CA: Rep. Xavier Becerra (D-34) has already resigned his congressional seat to become California’s Attorney General. But Governor Jerry Brown (D) has yet to set a date for the election. A number of Democrats have declared their candidacies for this seat and it’s likely that two will participate in a run-off for the downtown LA seat. He sits on the Committee on Ways & Means, where he serves as the ranking member of the Subcommittee on Social Security.
GA: Rep. Tom Price (R-6) will resign his seat if confirmed as Secretary of Health and Human Services. There will be a ‘jungle primary’ that requires a simple majority to win. If none achieve a majority, the top two candidates will vie for the seat in a run-off. It is not clear at this time whether either political party has an advantage in this district. He currently serves as the Chair of the Committee on the Budget and on the Ways & Means Subcommittee on Health.

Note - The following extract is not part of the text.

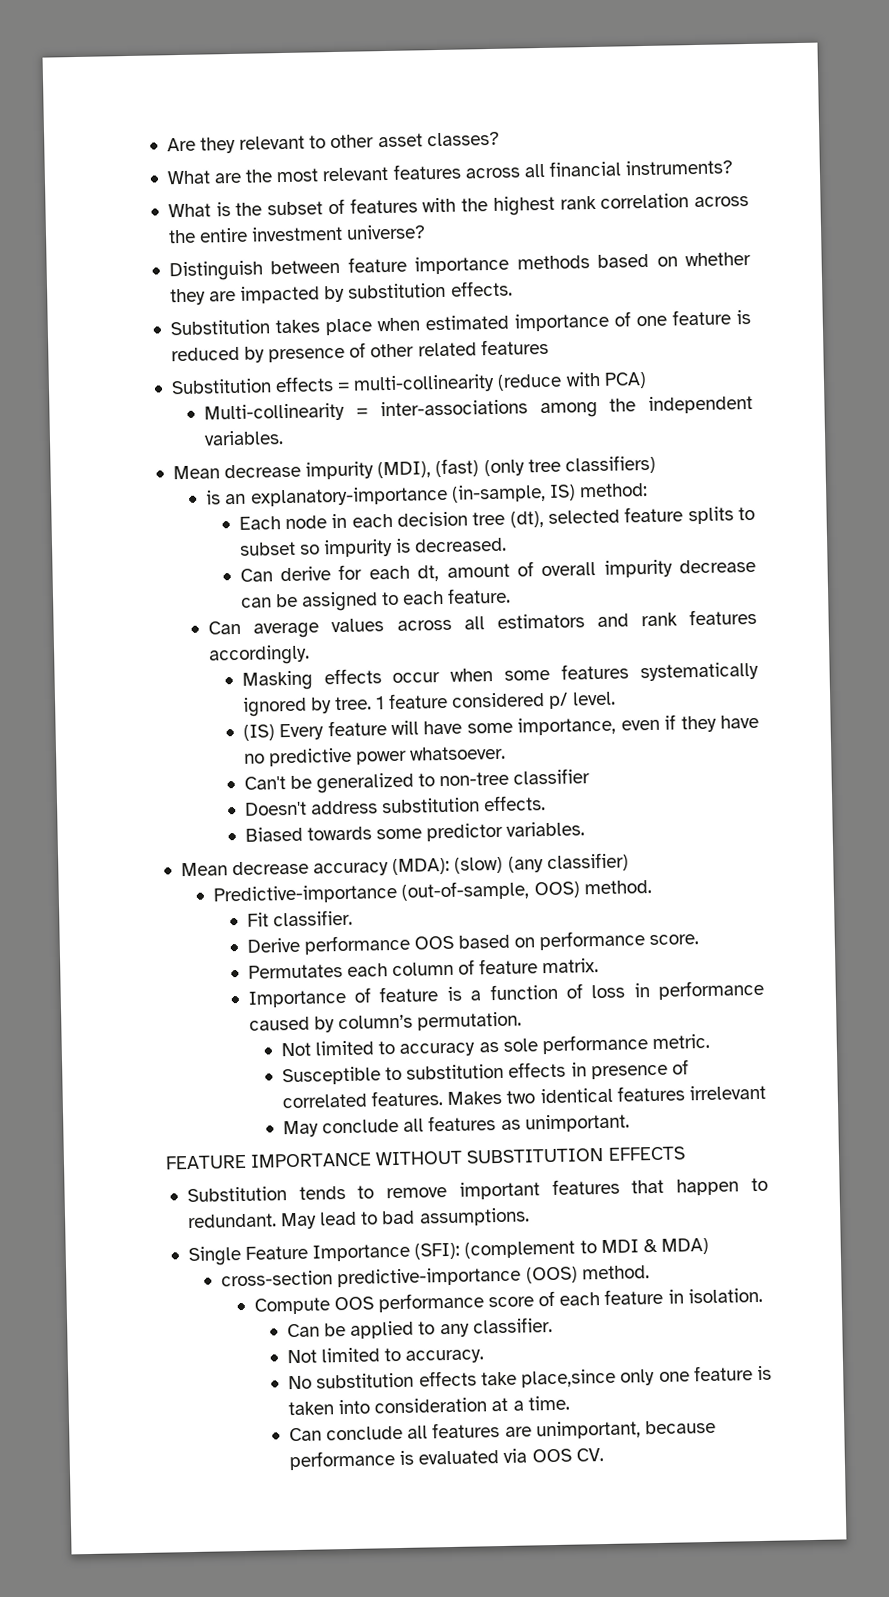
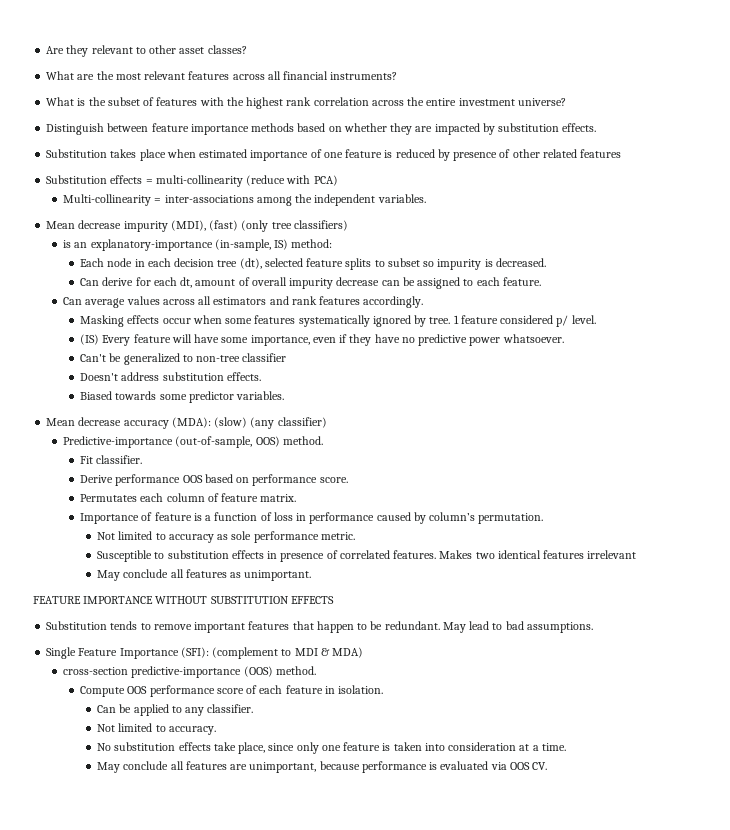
(768, 1184) none -> [370,621,383,630] be
[521,1368,617,1388] place,since -> [238,742,295,754] place, since
[289,1427,323,1442] Can -> [97,762,121,773] May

KS: Rep. Pompeo (R-4) will resign his seat if confirmed as CIA director. Gov. Sam Brownback (R) will have five days to call an election that will occur within 45 and 60 days, and the major political parties will select their candidates for that race by holding conventions. He will vacate seats on the Permanent Select Committee on Intelligence and the Committee on Energy & Commerce.
MT: Rep. Ryan Zinke (R-At Large) will resign his seat if confirmed as Interior Secretary. He will leave open seats on the Armed Services and Natural Resources Committees.
SC: Rep. Mick Mulvaney (R-5) will resign his seat when appointed to head the Office of Management and Budget. Mulvaney, a fiscal hawk elected along with other ‘Tea Party’ Republicans in 2010, was a co-founder of the House Freedom Caucus. When Mulvaney is confirmed, the acting governor (Gov. Haley has been nominated to be UN Ambassador and could be appointed earlier) will call a special election that could take a few months to play out. The special election will consist of two primaries for the major political parties and then the general election between those two nominees. Runoff elections may be required if no candidate earns an absolute majority of votes in the primary. Mulvaney will vacate seats on the House Financial Services Committee and the House Oversight and Government Reform Committee.
Another date of note later in 2017 is September 30:
– End of Fiscal Year 2017. New spending law required for the government to operate into Fiscal Year 2018 or a continuing resolution needs to be passed to keep the government from shutting down. Also, -CHIP Funding Expires (“Children’s Health Insurance Program”), which is important to many in the different aspects of the healthcare industry.